Eventually, Grady comes across the swamp hermit's shack and begins to hear loud howling coming from nearby. Worried that the swamp hermit is a werewolf, he starts to flee before he is suddenly attacked by the werewolf, who is revealed to be Will. During the struggle, Will bites into Grady's shoulder, causing Grady to become a werewolf. Wolf reappears and fights off Will before Grady passes out. When Grady regains consciousness, he learns from his mother that the swamp hermit found him and carried him home. His parents also let Grady keep Wolf after discovering that the dog saved his life. When Mr. Tucker goes to check on Will, he finds his house completely abandoned. A month passes by, and Grady continues to explore the swamp with Cassie and Wolf. During the next full moon, Grady (now a werewolf) and his dog go out to hunt.

==Release and reception==
The Werewolf of Fever Swamp was first published in December 1993 by Scholastic, and reissued in October 2009 under the Classic Goosebumps rename. The book was featured in USA Todays Top 150 Best-Selling Books database for 73 weeks, attaining a peak position of 24. In 2001, it was listed as the 209th bestselling children's paperback book of all time by Publishers Weekly, having sold 1,577,808 copies.

Gary Westfahl, writing in Science Fiction, Children's Literature, and Popular Culture: Coming of Age in Fantasyland, described the book as a story of victimization. Nathan Reese from Complex.com, who listed it as his fifth favorite book in the Goosebumps series, called it a story of alienation and transformation. Writer Brian J. Frost felt The Werewolf of Fever Swamp was one of the best werewolf novels in the series, stating it "heightens the suspense by concealing the identity of the werewolf until the very end."

==Television adaptation and home media==
In the 1990s, The Werewolf of Fever Swamp was adapted into a television special, which first aired on May 17, 1996 on the Fox Network. The special was later split into two parts and denoted as the 18th and 19th episodes of the Goosebumps television series' first season. The special starred Brendan Fletcher as Grady Tucker, Maria Ricossa as Grady's mother, Mairon Bennett as Emily, Geoffrey Bowes as Grady's father, Michael Barry as Will, and Don Francks as the swamp hermit. Neal Shusterman wrote the special, while Steve Levitan served as producer, and William Fruet served as director. Kimberly M. Hutmacher from Kaboose described it as "a suspenseful well-crafted mystery."

The Werewolf of Fever Swamp was released on VHS in 1997. Billboard listed the video as the 19th best-selling children's video in 1997, the only Goosebumps video on the list.

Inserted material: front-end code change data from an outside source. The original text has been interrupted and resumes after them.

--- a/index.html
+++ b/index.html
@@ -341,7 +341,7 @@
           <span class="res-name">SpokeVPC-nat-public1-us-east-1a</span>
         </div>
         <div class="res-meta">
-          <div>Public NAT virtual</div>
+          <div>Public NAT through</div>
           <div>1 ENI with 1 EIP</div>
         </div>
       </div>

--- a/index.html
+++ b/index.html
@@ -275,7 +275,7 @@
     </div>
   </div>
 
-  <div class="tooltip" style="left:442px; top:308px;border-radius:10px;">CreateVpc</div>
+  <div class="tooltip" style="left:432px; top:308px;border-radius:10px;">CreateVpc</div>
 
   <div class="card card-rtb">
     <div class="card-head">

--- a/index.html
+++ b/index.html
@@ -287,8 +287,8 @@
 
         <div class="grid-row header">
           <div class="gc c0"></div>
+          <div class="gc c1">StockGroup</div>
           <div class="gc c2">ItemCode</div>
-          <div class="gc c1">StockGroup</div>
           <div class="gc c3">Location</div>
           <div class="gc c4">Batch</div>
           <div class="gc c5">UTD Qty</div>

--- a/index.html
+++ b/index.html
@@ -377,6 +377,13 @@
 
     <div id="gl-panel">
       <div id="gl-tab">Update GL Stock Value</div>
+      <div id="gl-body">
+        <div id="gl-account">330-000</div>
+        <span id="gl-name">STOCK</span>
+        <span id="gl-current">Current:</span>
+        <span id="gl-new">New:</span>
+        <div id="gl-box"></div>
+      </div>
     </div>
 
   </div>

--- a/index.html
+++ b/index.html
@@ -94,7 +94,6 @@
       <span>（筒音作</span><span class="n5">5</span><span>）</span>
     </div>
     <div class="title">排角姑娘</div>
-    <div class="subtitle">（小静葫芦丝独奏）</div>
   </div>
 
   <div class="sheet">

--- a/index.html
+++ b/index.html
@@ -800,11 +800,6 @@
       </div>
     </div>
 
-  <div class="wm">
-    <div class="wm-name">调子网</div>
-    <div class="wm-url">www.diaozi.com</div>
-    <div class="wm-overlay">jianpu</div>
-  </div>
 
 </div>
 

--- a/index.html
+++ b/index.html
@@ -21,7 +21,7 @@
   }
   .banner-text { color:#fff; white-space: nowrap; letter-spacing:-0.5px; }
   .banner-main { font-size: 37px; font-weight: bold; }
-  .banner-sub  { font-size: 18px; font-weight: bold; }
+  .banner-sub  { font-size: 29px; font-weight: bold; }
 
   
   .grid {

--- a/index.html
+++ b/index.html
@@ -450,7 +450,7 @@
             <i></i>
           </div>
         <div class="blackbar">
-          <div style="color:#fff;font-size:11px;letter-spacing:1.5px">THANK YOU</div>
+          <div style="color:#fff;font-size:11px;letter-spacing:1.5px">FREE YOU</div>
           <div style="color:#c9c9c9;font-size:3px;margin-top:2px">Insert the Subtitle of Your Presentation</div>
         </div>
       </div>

In 2004, the TV special was also released on DVD.

==Comic book story==

Gabriel Hernandez adapted the book into a comic book story in Creepy Creatures, published on September 1, 2006, as the first book in the Goosebumps Graphix series. Kat Kan, writing for Booklist, stated that Hernandez "uses sketchy but expressive art to convey the spooky atmosphere" in the story, and the ""gotcha" ending of the tale is particularly well done." The comic book story reappeared along with three other Goosebumps book adaptations in the Goosebumps Graphix book Slappy's Tales of Horror, published August 25, 2015.